(Problem to solve) From the records below, copy every line that contains the word "customer".

(The records)
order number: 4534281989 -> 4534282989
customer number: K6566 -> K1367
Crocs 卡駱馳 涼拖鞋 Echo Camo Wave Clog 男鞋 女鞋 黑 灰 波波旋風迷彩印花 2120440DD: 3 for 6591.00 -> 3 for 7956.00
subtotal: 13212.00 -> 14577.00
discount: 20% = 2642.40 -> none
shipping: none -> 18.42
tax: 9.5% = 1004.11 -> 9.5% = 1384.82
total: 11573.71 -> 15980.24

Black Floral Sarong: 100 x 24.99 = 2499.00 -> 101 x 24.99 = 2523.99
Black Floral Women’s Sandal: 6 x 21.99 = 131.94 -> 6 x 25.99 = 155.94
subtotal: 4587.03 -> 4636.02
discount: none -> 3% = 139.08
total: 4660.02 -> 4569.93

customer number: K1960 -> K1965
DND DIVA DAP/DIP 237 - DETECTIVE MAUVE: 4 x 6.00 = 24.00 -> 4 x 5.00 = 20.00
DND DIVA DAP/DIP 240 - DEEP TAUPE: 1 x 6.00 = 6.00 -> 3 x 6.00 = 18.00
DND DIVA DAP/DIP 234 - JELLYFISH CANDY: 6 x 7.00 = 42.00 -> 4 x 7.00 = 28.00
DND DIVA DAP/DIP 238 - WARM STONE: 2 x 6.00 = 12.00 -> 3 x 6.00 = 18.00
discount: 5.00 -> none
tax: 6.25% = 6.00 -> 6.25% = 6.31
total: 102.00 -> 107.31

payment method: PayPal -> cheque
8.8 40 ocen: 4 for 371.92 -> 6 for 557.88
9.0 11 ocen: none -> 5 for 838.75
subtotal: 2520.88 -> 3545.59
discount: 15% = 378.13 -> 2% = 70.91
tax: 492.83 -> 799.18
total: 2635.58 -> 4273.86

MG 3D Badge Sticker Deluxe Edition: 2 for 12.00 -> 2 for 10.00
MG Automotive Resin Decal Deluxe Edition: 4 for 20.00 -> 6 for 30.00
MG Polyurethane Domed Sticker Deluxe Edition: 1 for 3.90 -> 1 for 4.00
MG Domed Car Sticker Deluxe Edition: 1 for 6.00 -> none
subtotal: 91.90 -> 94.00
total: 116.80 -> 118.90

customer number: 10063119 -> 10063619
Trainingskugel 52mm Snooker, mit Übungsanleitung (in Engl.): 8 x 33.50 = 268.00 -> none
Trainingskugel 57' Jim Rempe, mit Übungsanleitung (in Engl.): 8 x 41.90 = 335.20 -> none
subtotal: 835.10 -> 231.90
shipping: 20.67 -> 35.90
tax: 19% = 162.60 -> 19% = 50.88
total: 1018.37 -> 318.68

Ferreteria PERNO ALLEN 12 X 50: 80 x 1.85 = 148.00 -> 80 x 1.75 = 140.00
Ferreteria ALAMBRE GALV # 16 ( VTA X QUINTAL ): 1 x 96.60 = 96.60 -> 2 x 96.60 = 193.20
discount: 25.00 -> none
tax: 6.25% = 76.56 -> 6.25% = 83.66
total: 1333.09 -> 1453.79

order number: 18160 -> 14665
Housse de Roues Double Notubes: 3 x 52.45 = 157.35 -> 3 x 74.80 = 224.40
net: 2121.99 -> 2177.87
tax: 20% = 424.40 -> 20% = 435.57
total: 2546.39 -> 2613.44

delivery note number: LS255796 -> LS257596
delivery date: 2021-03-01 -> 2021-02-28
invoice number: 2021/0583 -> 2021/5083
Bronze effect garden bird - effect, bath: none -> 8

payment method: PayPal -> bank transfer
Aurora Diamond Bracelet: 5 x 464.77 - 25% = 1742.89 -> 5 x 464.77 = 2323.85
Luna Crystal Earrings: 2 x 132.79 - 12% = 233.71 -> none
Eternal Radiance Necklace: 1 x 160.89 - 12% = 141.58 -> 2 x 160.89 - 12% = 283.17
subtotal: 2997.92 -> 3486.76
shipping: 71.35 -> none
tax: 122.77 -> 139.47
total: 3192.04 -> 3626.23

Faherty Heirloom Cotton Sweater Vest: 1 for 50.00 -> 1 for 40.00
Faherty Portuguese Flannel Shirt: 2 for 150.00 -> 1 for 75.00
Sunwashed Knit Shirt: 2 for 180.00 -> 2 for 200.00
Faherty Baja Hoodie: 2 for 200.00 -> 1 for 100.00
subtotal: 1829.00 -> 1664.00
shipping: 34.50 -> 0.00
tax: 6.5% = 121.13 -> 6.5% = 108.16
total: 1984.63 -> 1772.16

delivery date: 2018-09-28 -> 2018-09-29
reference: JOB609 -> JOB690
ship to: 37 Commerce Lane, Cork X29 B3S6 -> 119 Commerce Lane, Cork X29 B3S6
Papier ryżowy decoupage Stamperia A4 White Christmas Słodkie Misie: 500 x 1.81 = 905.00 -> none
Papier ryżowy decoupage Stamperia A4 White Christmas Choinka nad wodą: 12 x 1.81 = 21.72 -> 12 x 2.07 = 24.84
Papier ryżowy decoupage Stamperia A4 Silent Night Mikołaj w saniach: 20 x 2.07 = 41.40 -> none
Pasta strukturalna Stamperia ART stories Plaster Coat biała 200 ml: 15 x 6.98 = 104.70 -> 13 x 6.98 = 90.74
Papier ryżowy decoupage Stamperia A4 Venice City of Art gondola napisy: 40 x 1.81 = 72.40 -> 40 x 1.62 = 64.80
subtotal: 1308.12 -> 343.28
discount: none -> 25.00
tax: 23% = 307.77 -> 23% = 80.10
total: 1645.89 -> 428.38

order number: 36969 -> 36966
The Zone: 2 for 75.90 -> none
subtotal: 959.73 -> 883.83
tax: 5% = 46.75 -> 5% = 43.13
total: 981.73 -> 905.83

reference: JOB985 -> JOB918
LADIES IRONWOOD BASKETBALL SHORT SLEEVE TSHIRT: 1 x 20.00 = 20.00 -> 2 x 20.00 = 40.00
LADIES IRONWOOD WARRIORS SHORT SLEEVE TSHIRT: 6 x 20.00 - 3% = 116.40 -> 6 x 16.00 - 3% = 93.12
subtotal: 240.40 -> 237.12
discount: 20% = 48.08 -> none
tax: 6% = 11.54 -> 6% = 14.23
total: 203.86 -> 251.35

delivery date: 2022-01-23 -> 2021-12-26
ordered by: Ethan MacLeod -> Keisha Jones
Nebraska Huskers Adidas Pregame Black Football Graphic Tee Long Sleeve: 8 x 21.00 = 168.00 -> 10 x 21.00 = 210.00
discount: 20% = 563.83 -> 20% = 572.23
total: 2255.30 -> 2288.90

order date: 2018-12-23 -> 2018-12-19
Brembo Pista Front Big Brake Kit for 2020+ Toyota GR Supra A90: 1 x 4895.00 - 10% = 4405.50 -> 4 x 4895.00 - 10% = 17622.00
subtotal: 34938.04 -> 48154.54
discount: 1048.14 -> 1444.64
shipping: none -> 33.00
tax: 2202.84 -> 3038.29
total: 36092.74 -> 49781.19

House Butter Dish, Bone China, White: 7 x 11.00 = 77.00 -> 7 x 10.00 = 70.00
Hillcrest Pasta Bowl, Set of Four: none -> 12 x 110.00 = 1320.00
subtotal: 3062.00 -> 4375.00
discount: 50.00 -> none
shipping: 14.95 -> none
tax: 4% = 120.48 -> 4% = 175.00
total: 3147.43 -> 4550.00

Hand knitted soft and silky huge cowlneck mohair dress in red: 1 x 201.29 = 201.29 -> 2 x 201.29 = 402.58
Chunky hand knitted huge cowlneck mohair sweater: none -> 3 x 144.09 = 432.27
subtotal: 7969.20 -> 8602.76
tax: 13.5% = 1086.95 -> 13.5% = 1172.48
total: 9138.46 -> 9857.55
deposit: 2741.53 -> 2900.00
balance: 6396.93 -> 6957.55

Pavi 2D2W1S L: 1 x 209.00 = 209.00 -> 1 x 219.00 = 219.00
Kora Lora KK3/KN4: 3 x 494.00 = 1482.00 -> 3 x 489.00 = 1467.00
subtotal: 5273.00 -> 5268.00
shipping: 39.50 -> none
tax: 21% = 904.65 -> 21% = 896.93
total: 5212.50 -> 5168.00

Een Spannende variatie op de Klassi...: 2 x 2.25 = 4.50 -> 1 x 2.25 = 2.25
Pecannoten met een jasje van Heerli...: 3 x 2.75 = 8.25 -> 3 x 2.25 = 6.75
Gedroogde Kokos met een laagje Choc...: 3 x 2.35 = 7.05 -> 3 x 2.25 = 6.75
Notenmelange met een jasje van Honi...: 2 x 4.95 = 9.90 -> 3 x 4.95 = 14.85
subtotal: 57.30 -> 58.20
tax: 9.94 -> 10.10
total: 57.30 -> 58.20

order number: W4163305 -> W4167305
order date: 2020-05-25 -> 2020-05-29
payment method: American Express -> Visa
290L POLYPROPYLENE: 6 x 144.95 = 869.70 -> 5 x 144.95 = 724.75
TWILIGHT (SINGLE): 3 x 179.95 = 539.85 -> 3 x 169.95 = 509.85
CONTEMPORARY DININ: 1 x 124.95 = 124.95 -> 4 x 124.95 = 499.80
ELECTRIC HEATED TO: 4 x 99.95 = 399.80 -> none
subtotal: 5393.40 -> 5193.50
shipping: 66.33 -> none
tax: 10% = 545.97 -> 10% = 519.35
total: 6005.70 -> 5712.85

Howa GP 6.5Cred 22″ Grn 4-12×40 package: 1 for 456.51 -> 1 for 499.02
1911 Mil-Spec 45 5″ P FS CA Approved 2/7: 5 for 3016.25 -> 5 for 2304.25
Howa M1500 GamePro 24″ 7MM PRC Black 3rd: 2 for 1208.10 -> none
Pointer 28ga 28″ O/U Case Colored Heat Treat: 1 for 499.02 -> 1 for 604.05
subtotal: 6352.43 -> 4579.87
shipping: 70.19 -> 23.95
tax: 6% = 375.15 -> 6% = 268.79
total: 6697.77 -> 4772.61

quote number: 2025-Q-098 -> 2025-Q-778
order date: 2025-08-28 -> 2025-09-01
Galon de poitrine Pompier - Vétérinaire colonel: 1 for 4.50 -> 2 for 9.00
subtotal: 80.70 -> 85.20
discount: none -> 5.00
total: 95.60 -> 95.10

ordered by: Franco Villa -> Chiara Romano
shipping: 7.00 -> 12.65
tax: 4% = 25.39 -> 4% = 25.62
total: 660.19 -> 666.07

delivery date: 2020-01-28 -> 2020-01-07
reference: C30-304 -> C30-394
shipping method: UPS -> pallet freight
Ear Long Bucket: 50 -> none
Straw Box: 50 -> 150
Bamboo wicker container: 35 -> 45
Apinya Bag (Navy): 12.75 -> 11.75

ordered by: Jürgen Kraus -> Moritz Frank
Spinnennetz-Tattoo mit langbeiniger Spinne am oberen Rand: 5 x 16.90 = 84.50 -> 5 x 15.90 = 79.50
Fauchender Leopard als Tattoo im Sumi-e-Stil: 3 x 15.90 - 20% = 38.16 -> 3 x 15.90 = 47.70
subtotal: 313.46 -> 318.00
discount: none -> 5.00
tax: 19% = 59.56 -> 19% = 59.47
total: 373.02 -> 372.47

(Answer for the task)
customer number: K6566 -> K1367
customer number: K1960 -> K1965
customer number: 10063119 -> 10063619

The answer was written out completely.